Stephen Wilson <wilsons@xxxxxxxx> · Mon, 9 May 2011 15:36:50 -0400

On Mon, May 09, 2011 at 04:38:49PM +0900, KOSAKI Motohiro wrote:
> Hello,
> 
> sorry for the long delay.

Please, no apologies.  Thank you for the review!

> > In the specific case of show_numa_map(), the custom page table walking
> > logic implemented in mempolicy.c does not provide any special service
> > beyond that provided by walk_page_range().
> > 
> > Also, converting show_numa_map() to use the generic routine decouples
> > the function from mempolicy.c, allowing it to be moved out of the mm
> > subsystem and into fs/proc.
> > 
> > Signed-off-by: Stephen Wilson <wilsons@xxxxxxxx>
> > ---
> >  mm/mempolicy.c |   53 ++++++++++++++++++++++++++++++++++++++++++++++-------
> >  1 files changed, 46 insertions(+), 7 deletions(-)
> > 
> > diff --git a/mm/mempolicy.c b/mm/mempolicy.c
> > index 5bfb03e..dfe27e3 100644
> > --- a/mm/mempolicy.c
> > +++ b/mm/mempolicy.c
> > @@ -2568,6 +2568,22 @@ static void gather_stats(struct page *page, void *private, int pte_dirty)
> >  	md->node[page_to_nid(page)]++;
> >  }
> >  
> > +static int gather_pte_stats(pte_t *pte, unsigned long addr,
> > +		unsigned long pte_size, struct mm_walk *walk)
> > +{
> > +	struct page *page;
> > +
> > +	if (pte_none(*pte))
> > +		return 0;
> > +
> > +	page = pte_page(*pte);
> > +	if (!page)
> > +		return 0;
> 
> original check_pte_range() has following logic.
> 
>         orig_pte = pte = pte_offset_map_lock(vma->vm_mm, pmd, addr, &ptl);
>         do {
>                 struct page *page;
>                 int nid;
> 
>                 if (!pte_present(*pte))
>                         continue;
>                 page = vm_normal_page(vma, addr, *pte);
>                 if (!page)
>                         continue;
>                 /*
>                  * vm_normal_page() filters out zero pages, but there might
>                  * still be PageReserved pages to skip, perhaps in a VDSO.
>                  * And we cannot move PageKsm pages sensibly or safely yet.
>                  */
>                 if (PageReserved(page) || PageKsm(page))
>                         continue;
>                 gather_stats(page, private, pte_dirty(*pte));
> 
> Why did you drop a lot of check?
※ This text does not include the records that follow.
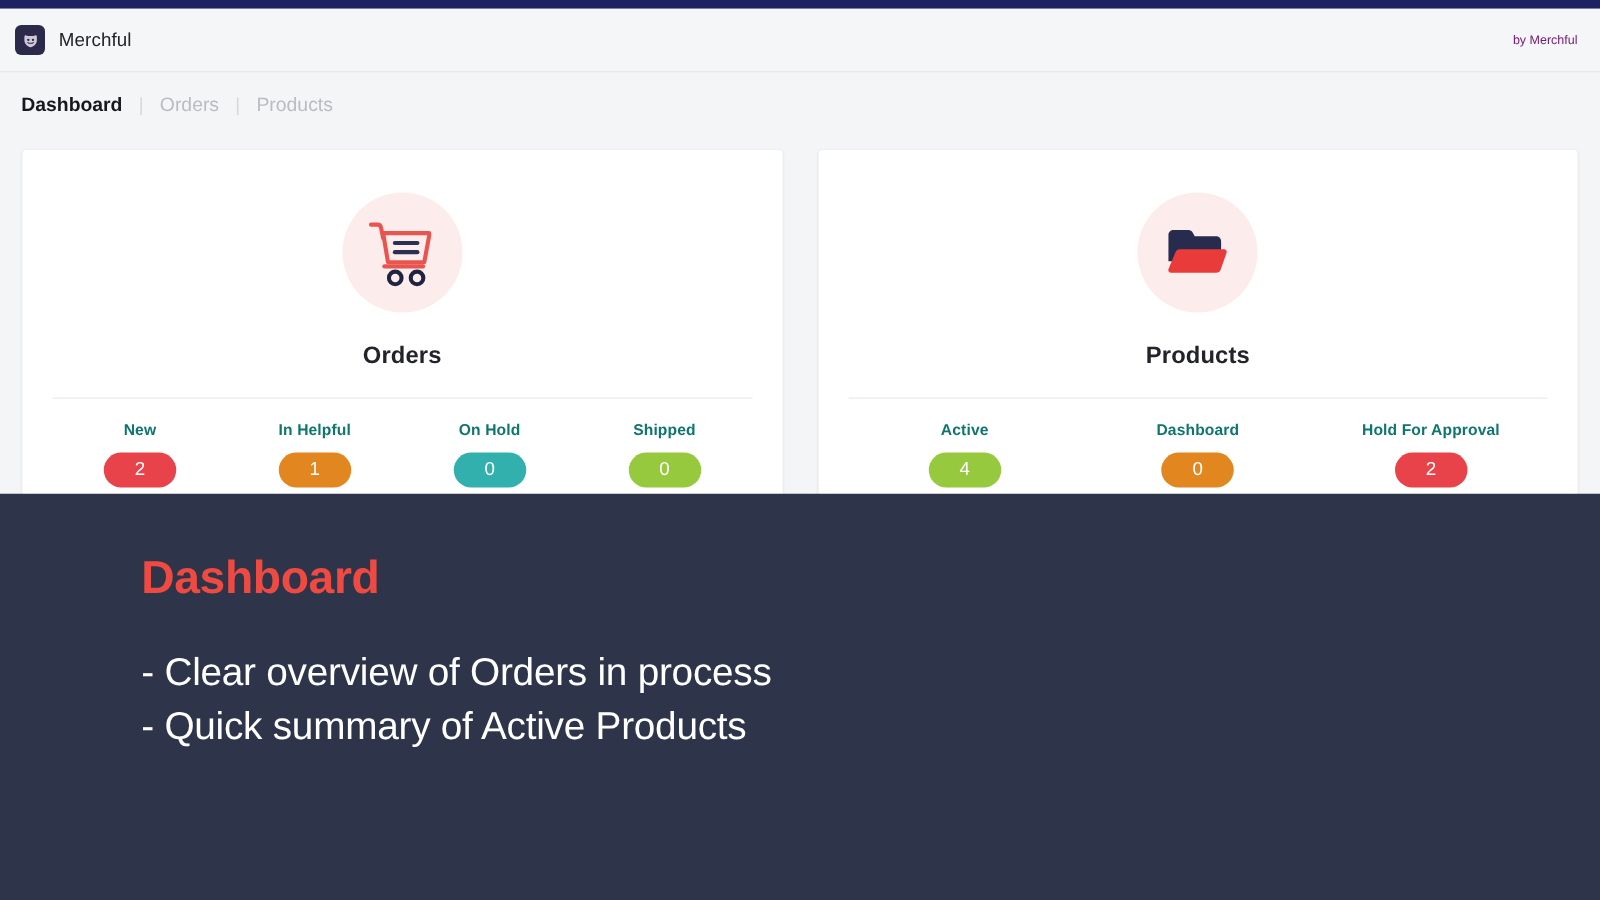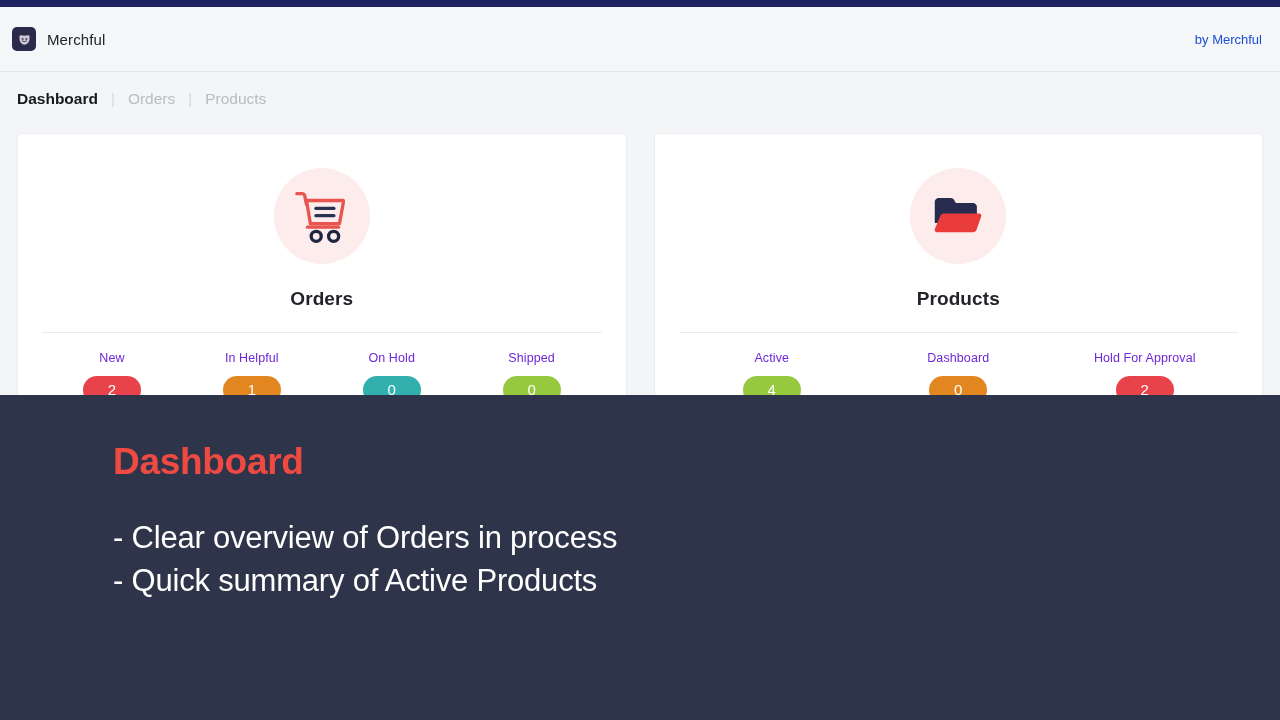"Merchful" .brand-header { height: 65px -> 51px }
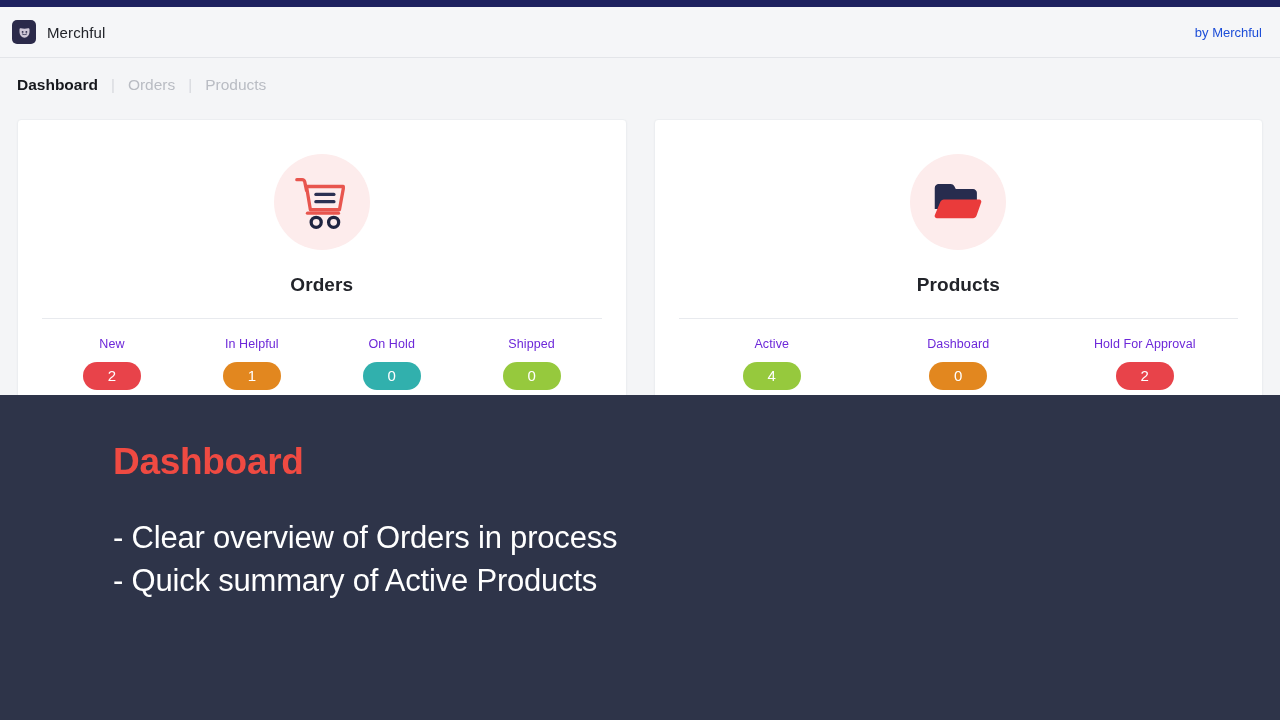"by Merchful" .brand-by { color: #1d4ed8 -> #701a75; font-size: 13px -> 10px }
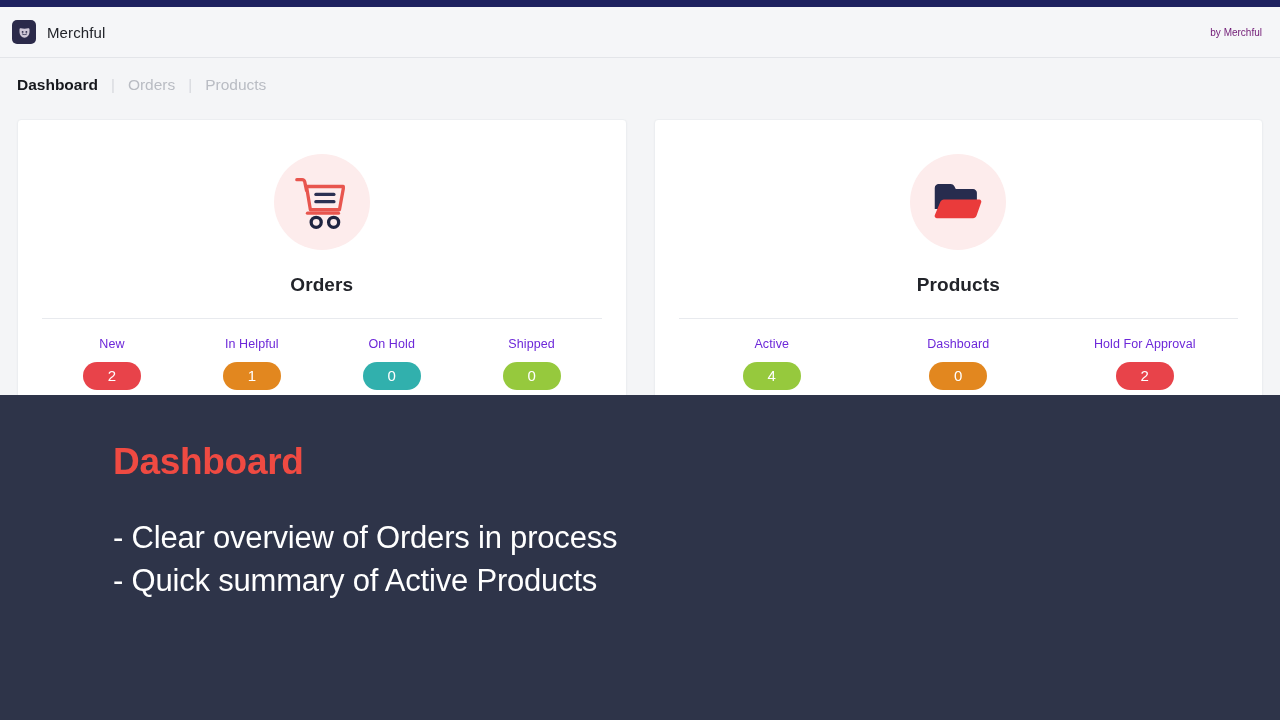"New" .stat-label { color: #6d28d9 -> #0f766e; font-weight: none -> bold }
Is it safe?

I must have been confused.  For one, walk_page_range() does not even
lock the pmd entry when iterating over the pte's.  I completely
overlooked that fact and so with that, the series is totally broken.

I am currently testing a slightly reworked set based on the following
variation.  When finished I will send v2 of the series which will
address all issues raised so far.

Thanks again for the review!



>From 013a1e0fc96f8370339209f16d81df4ded40dbf2 Mon Sep 17 00:00:00 2001
From: Stephen Wilson <wilsons@xxxxxxxx>
Date: Mon, 9 May 2011 14:39:27 -0400
Subject: [PATCH] mm: use walk_page_range() instead of custom page table
 walking code

Converting show_numa_map() to use the generic routine decouples
the function from mempolicy.c, allowing it to be moved out of the mm
subsystem and into fs/proc.

Also, include KSM pages in /proc/pid/numa_maps statistics.  The pagewalk
logic implemented by check_pte_range() failed to account for such pages
as they were not applicable to the page migration case.

Signed-off-by: Stephen Wilson <wilsons@xxxxxxxx>
---
 mm/mempolicy.c |   75 ++++++++++++++++++++++++++++++++++++++++++++++++++-----
 1 files changed, 68 insertions(+), 7 deletions(-)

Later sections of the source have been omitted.